Crowbarring one app’s feature into another rarely works. Take Spotify: Its user-loop involves search, pressing play, listening, maybe saving, maybe sharing. Messaging apps, meanwhile, follow a loop of open thread, type, send, await reply. Those loops are fundamentally different. Smush them together and you create friction in both. Do I really want to share that I’m listening to the same song for the billionth time?
There’s also the matter of network effects. Messaging is winner-take-most because your friends, not you, determine the platform. That’s why people tolerate green bubbles versus blue, or hop between WhatsApp and iMessage depending on the conversation. A new chat feature inside a vertical app fragments your attention—and worse, your conversation. The song you send in Spotify DMs is now marooned from the rest of your life in WhatsApp or iMessage. It creates context silos for no good reason.
If an app genuinely wants to be an everything app, it needs a foundation deeper than FOMO—which seems to be Spotify’s rationale here. WeChat’s everything-ness is anchored in identity, payments, and ubiquity, all under unique market conditions. Silicon Valley’s obsession with replicating it is misguided.
Every app except WeChat that tries to become an everything app ends up as an anything app—a junk drawer of half-ideas. Spotify’s new feature feels like more clutter, more cruft, dumped onto an already junk-filled smartphone notification screen.

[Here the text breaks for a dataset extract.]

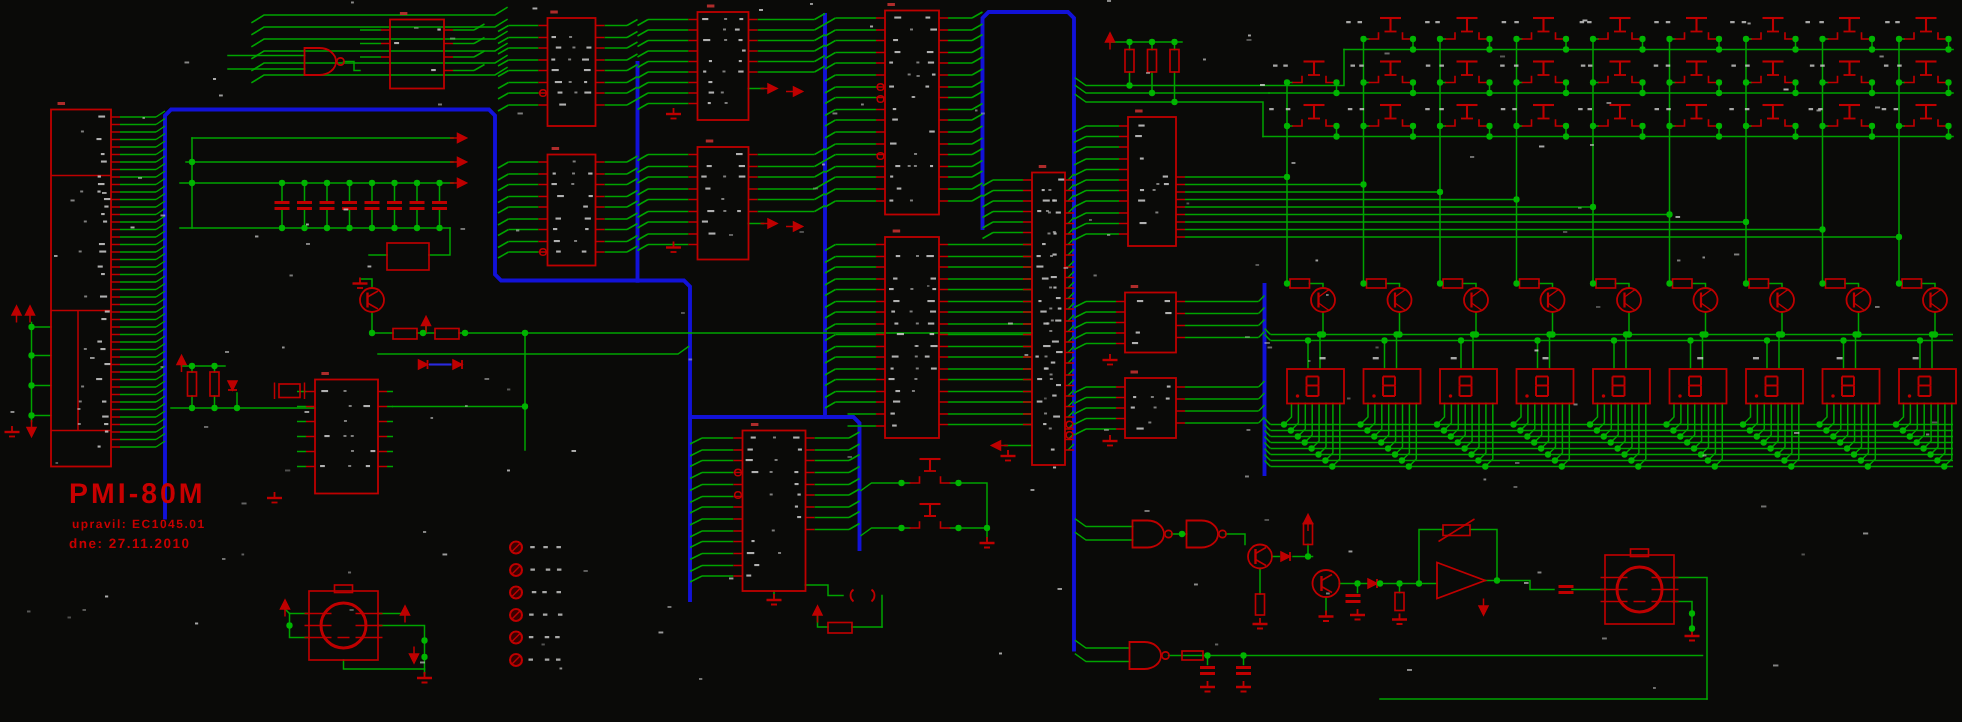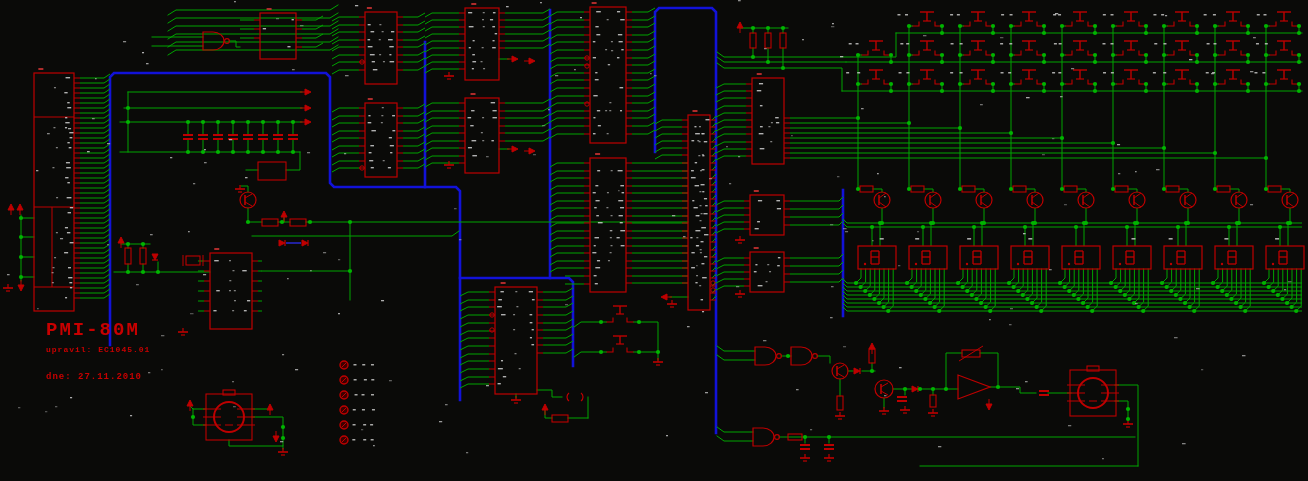"PMI-80M" #stage { font-family: Liberation Mono, monospace -> Liberation Sans, sans-serif }
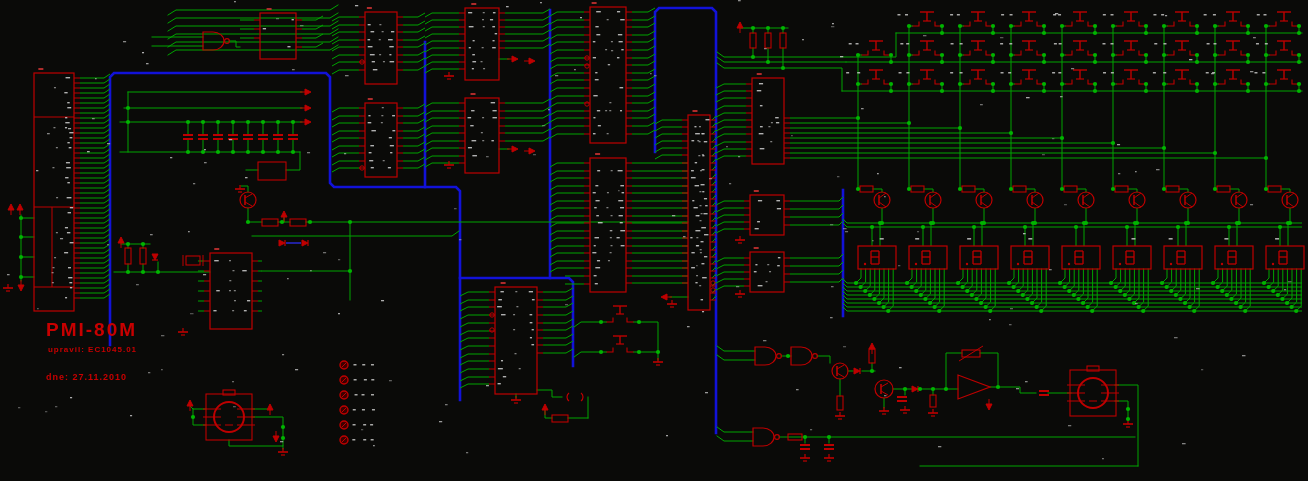"dne: 27.11.2010" .tb-date { margin-top: 18px -> 3px }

A cynic might say the new messaging feature amounts to a ploy to distract from Spotify’s latest earnings miss: a swing to a second quarter $100 million loss despite topping forecasts on subscribers and revenue. The mismatch—users growing, but profits shrinking—underscores why the company keeps reaching for engagement gimmicks. If it can’t squeeze more money out of music, maybe, the thinking goes, it can invent new ways to keep you glued to the app.
But yet another inbox on our phones won’t make Spotify more essential. It’s just more noise.